En
arrivant à hauteur des premières habitations ils virent des traces de sangs
fraiches mais pas de cadavres. Septem fit un bond en arrière, se retenant de
hurler avec sa main. Les pensées d’Astir s’accélérèrent, il refusait de se
rendre à l’évidence. Il y avait eu des morts. Ils se rapprochèrent l’un de
l’autre, pour se soutenir, se rassurer, ils voulaient savoir mais craignaient
tellement la réponse. Les criordeaux étaient partis se cacher plus loin. Les
jeunes Leontopo étaient livrés à eux même, piégé dans l’appréhension
grandissante. Ils n’avaient aucune idée de ce qu’il avait pu se passer, ce
n’est quand se rapprochant du centre qu’ils comprirent. Le tas de cadavres rassemblé
sur la place du village était équivoque.
Les Anaons avaient pris à sac Prat, pillé les maisons et tué les habitants. Ce n’était pas une espèce humanoïde, c’était une espèce de monstre vivant terré dans la profondeur des lacs. Ils ne sortaient quasiment jamais de leur profondeur. Septem et Astir tombèrent à genoux, les larmes montèrent d’elles-mêmes. La voix coupée par le choc, ils éclatèrent en sanglots. Ils fixaient cette vision d’horreur, tétanisé par le désespoir. Ce qu’ils avaient sous les yeux n’était pas réel, ça ne pouvait pas l’être. En quelque heures seulement, ils avaient perdu tout ce qu’ils possédaient, tous leurs liens, leurs familles, leurs amis, tout. Ils ne pouvaient pas l’accepter. Ils avaient encore les images pleines de vies du village. Les enfants qui couraient dans les allés, les bruits familiers des adultes qui travaillaient, la cacophonie du village résonnait dans leurs oreilles, remplaçant le silence de mort qui les entouraient. Qu’est-ce qui avait bien pu pousser les Anaons à commettre ces crimes ?

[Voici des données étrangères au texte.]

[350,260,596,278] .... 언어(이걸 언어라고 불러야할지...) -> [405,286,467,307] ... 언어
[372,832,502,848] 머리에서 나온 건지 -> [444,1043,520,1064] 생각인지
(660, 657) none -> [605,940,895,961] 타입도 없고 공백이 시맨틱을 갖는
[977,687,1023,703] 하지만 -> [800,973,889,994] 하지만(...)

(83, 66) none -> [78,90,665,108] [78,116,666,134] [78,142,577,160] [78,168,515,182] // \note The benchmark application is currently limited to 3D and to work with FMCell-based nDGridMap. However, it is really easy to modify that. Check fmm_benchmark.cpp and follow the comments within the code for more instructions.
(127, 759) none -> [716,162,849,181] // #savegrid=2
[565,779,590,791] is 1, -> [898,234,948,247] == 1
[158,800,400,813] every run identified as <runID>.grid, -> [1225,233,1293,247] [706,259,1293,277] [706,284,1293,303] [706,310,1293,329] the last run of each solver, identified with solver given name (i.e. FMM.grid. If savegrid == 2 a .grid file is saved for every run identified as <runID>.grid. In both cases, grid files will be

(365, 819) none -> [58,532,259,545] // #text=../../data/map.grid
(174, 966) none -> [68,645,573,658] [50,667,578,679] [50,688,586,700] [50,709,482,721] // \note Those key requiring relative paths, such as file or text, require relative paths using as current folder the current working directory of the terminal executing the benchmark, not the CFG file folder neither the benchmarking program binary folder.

Les criordes tournaient autour du tas de cadavres, reniflant l’air et le sang qui coulait sur le sol de terre. Astir les rappela et tout en s’accrochant à Septem pour la relever, la soutirer à cette scène d’horreur, il avança vers sa maison dans le maigre espoir d’y voir sa grand-mère, sans cela il ne se serait pas relevé. Septem continuait de pleurer, le visage couvert de larmes et morves, elle ne pouvait pas marcher seule, Astir la soutenait et la dirigeait, elle avait vu les vêtements de ses parents parmi les corps. Il fallait accepter cette fatalité. Mais là, tout de suite, c’était impossible. Trop de choses à réaliser et à mettre en place en trop peu de temps. Sans parler des chocs émotionnels auquel les adolescents faisaient face.
La bergerie était vide, il n’y avait plus d’animaux et il n’y avait aucune trace de sa grand-mère. Astir éclata en sanglot de nouveaux. Se tourna vers Septem, la prit dans ses bras et posa sa tête sur son épaule. Ils restèrent dans cette position pendant plusieurs heures, debout, à l’abri de l’extérieur dans la bergerie. Les criordes étaient assis à côté d’eux, ne comprenant pas ce qu’il se passait. Se contentant de se frotter contre les jambes de leurs maîtres dans une veine tentatives de les apaiser.
L’aube commençait à apparaître, ils avaient réussi à se calmer, ils avaient discuté entre eux du mieux qu’ils pouvaient. La décision évidente qu’ils devaient prendre n’était pas facile à choisir. Mais ils n’avaient pas le choix et ils craignaient trop de rester ici dans ce village où ils avaient tout perdu. Certes c’était le village de leur enfance et ils avaient toujours vécu ici mais c’était parce qu’il y avait leurs familles, maintenant c’était la représentation de leurs douleurs. Les deux adolescents choisirent de quitter le village le lendemain au commencement du jour. Ils allèrent chacun de leur côté faire le tour des habitations dans l’éventualité de trouver un survivant puis après n’avoir trouvé personne, ils firent leurs sac la mort dans l’âme, mécaniquement comme des automates, se focalisant sur cette tâche simple, se retenant de penser, de laisser court à leurs émotions. Ils passèrent la nuit dans le grenier de l’auberge, après s’être barricadé et blottis contre Kornog et Gwalarn dans un semblant de confort et de sécurité. Ils passaient leur dernière nuit chez eux, entouré des esprits et des souvenirs de leurs proches. Grelotant encore de peur et de tristesse, un peu de froid également. Ils s’endormirent sans s’en rendre compte dans un sommeil perturbé.